● TASK DESCRIPTION: For each line below that holds the word "center", make a copy.

Web document revisions
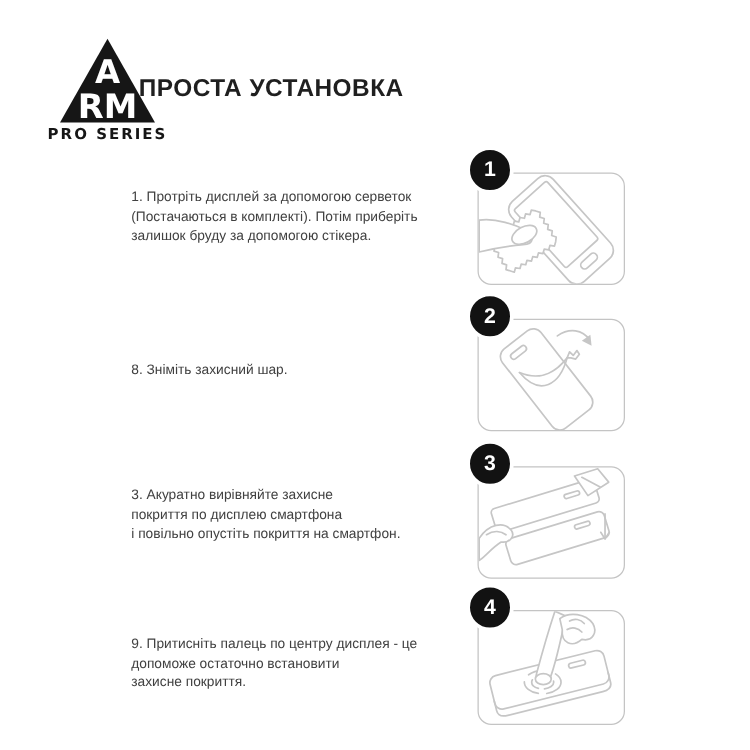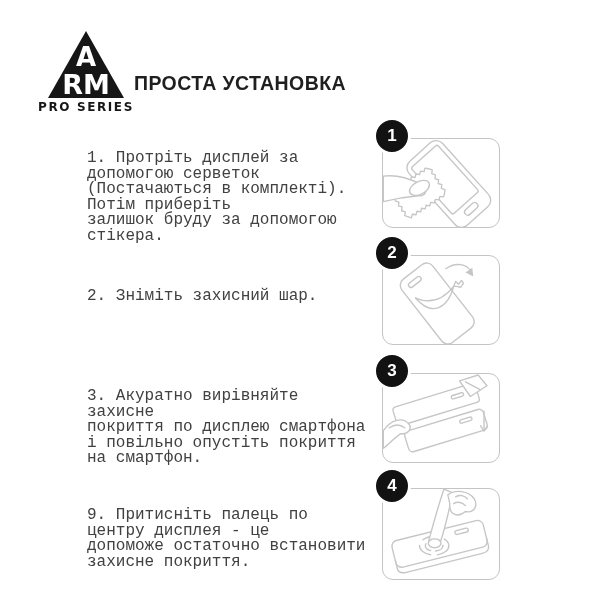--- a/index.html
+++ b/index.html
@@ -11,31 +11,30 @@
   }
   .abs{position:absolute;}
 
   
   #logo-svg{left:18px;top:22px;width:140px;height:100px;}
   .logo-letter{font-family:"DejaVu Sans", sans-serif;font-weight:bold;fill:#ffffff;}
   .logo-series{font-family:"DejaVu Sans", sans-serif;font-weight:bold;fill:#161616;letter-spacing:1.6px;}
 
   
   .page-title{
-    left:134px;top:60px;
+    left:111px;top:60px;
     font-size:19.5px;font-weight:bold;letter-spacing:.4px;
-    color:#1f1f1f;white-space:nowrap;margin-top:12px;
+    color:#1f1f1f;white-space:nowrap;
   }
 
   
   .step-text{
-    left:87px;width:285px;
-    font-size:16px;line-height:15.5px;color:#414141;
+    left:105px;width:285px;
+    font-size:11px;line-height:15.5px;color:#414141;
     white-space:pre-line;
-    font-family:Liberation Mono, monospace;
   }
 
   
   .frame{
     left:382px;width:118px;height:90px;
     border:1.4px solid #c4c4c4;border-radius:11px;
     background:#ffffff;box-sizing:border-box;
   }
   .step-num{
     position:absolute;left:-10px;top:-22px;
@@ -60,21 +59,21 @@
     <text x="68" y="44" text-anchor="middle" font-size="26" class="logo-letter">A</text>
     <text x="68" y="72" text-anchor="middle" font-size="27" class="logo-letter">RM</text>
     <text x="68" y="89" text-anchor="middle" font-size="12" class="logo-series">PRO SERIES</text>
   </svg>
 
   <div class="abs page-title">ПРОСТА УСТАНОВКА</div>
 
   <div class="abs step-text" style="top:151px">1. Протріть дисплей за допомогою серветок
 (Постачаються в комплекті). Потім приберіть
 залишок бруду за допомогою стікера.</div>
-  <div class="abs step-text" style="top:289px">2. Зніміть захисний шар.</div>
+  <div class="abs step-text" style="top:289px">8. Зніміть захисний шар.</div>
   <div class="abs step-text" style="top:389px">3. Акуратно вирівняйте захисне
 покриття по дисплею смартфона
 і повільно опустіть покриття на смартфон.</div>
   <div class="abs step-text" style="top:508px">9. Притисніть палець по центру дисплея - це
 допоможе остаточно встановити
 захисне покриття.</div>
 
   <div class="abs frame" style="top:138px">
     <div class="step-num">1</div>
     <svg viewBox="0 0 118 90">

--

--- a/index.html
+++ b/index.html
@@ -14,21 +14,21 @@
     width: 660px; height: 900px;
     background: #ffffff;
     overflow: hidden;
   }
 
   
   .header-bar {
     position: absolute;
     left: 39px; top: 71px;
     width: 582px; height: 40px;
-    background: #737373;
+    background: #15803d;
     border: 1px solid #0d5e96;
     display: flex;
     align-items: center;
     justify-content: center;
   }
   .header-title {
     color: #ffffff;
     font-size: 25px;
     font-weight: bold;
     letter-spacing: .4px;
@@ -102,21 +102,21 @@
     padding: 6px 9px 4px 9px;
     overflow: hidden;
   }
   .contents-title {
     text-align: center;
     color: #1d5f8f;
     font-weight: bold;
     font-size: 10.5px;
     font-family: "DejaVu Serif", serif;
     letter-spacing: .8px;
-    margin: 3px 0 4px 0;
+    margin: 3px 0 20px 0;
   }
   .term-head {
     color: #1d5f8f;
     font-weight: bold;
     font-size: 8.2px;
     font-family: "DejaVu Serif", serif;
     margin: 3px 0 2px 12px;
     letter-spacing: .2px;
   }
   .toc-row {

● SOLUTION TO THE EXERCISE:
     align-items: center;
     justify-content: center;
     text-align: center;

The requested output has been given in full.